Hi, i called Rogers they said no problem, no overusage! Sahri g the wifi with another desktop and 2 phones which we dont really use at home! Dont lnow what you mean multiple networks? I havent taken it to work to check.


----------



## Jackiejov (May 26, 2017)

Triple6 said:


> In addition to the above;
> 
> Have you rebooted the tablet? Are you using a browser or an app to play videos? Have you tried another app or browser? Have you manually updated updated all your Google Play apps? Have you checked for Android updates to your tablet?

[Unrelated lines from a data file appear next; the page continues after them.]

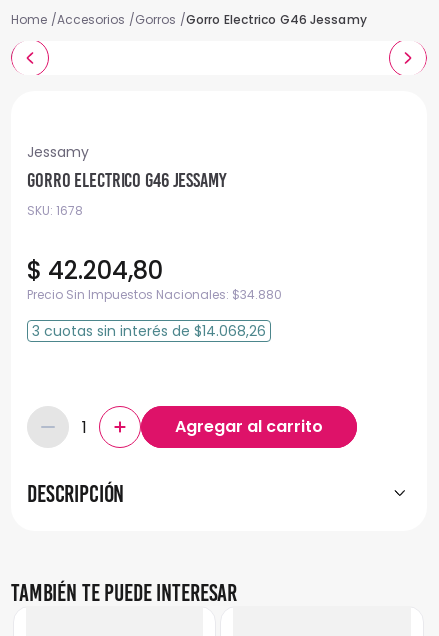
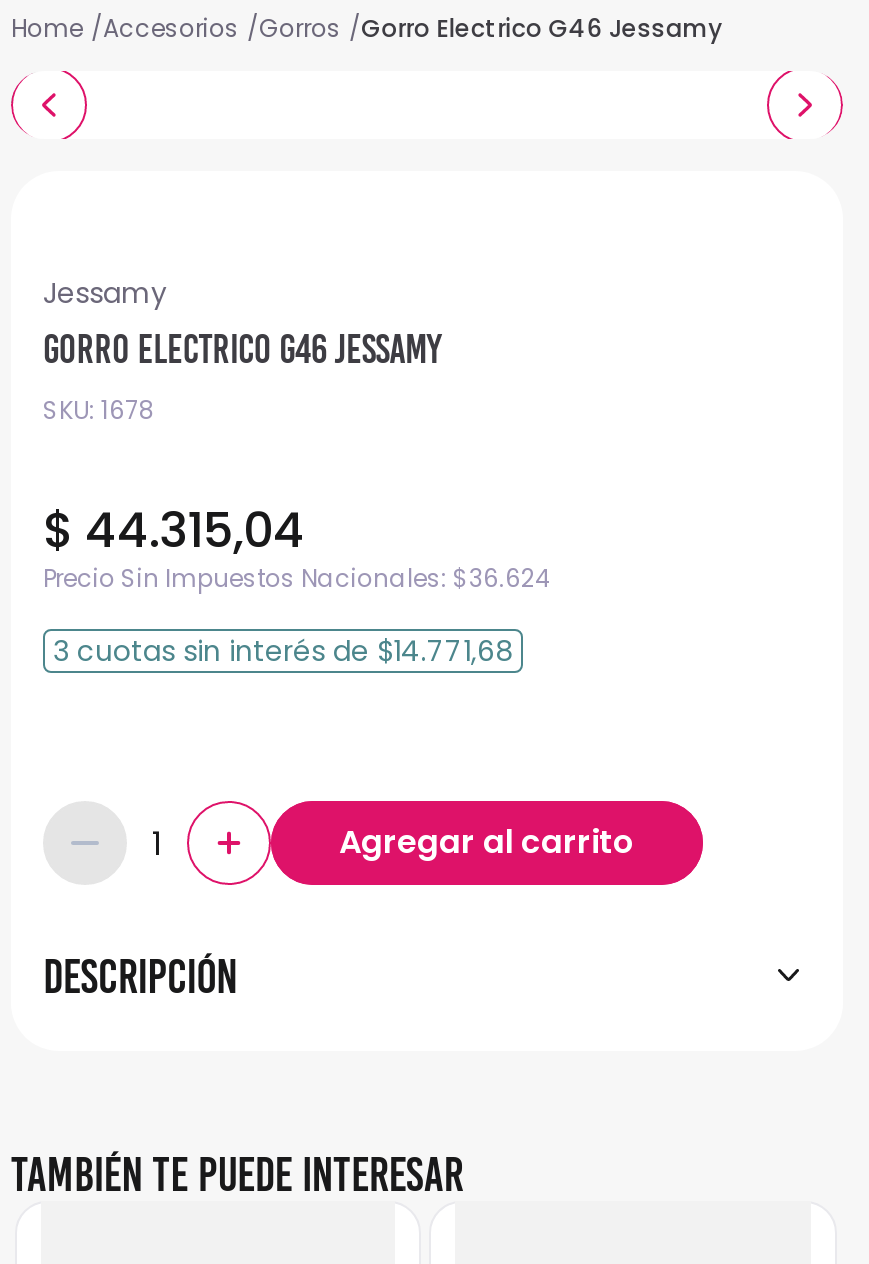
- $ 42.204,80
+ $ 44.315,04

- Precio Sin Impuestos Nacionales: $34.880
+ Precio Sin Impuestos Nacionales: $36.624

- 3 cuotassin interésde$14.068,26
+ 3 cuotassin interésde$14.771,68
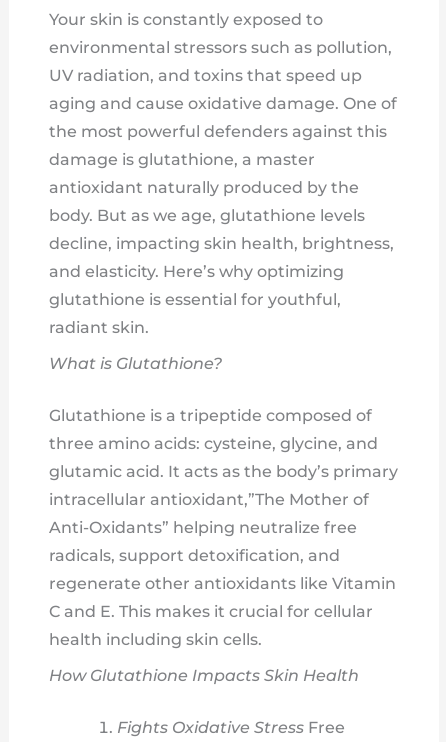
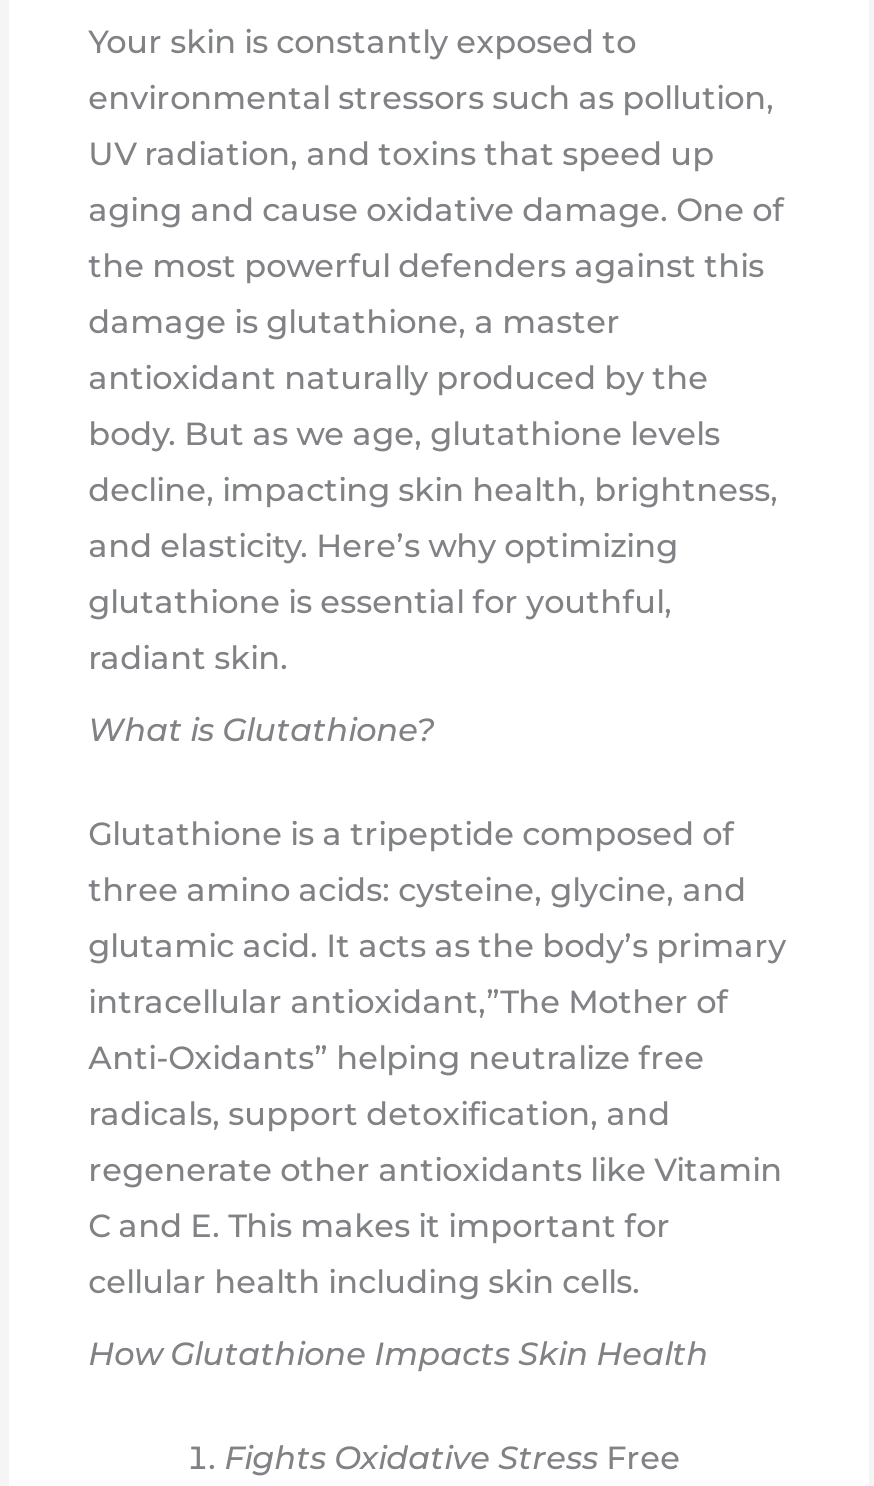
- C and E. This makes it crucial for cellular
+ C and E. This makes it important for

- health including skin cells.
+ cellular health including skin cells.
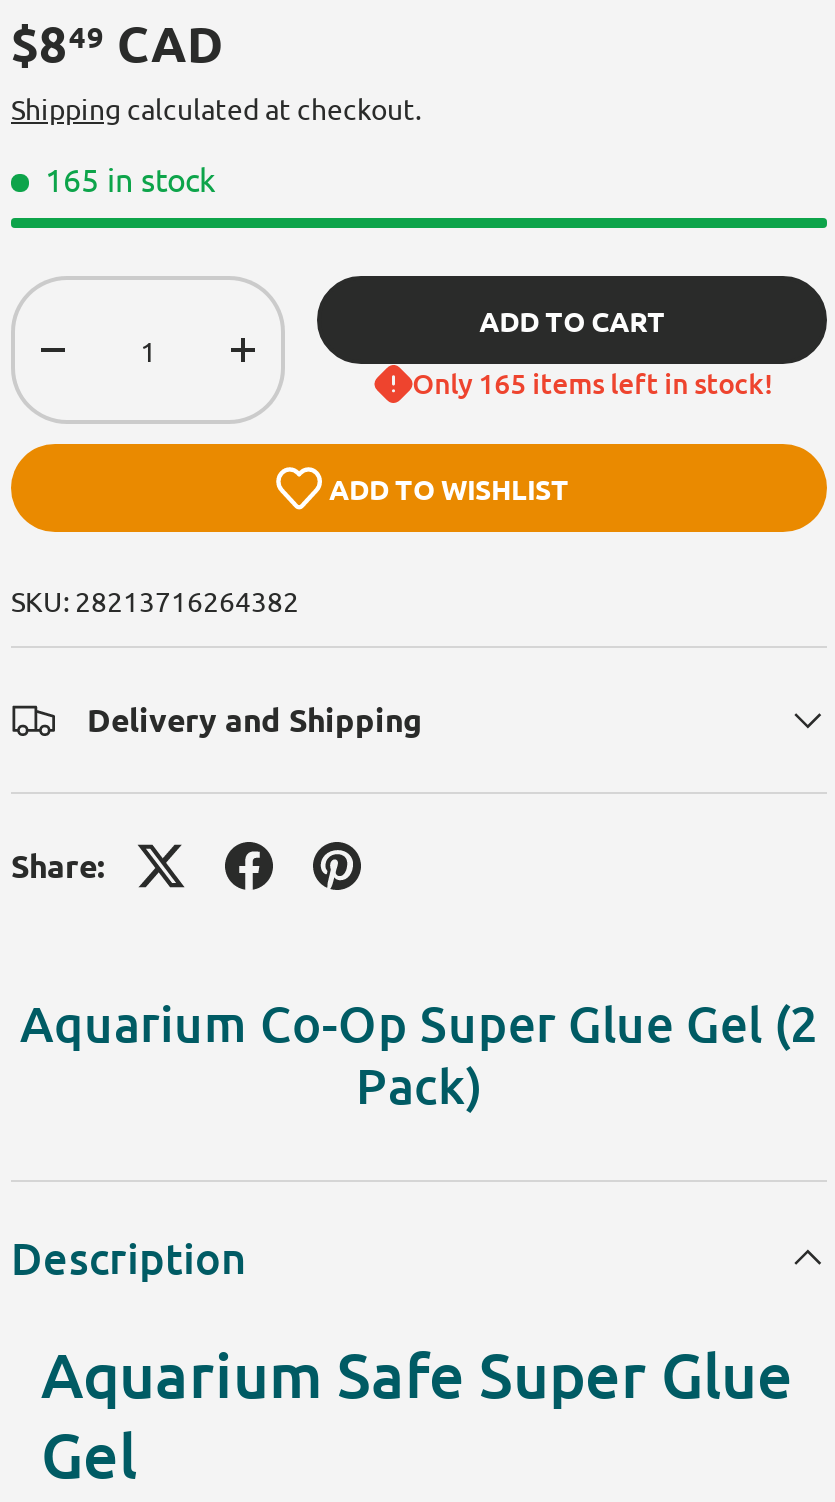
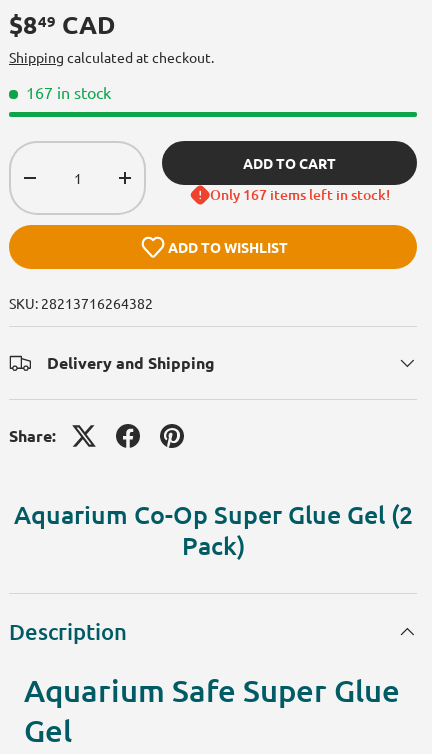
- 165 in stock
+ 167 in stock

- Only 165 items left in stock!
+ Only 167 items left in stock!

Hi, i have rebooted it, also turn on off, sometimes it works like that watch videos on yoitube and FB and movies on Naetflix! I havent updated googl pay manually, the tablet upadtes automatically, bit will try that, otherwise clean cache on these apps! Do u think i ahould factory reboot? Dont have that much important info on my tablet. Thanks


----------



## Jackiejov (May 26, 2017)

plodr said:


> Are these online videos, videos stored on your tablet or videos playing on a computer and you are viewing on your tablet?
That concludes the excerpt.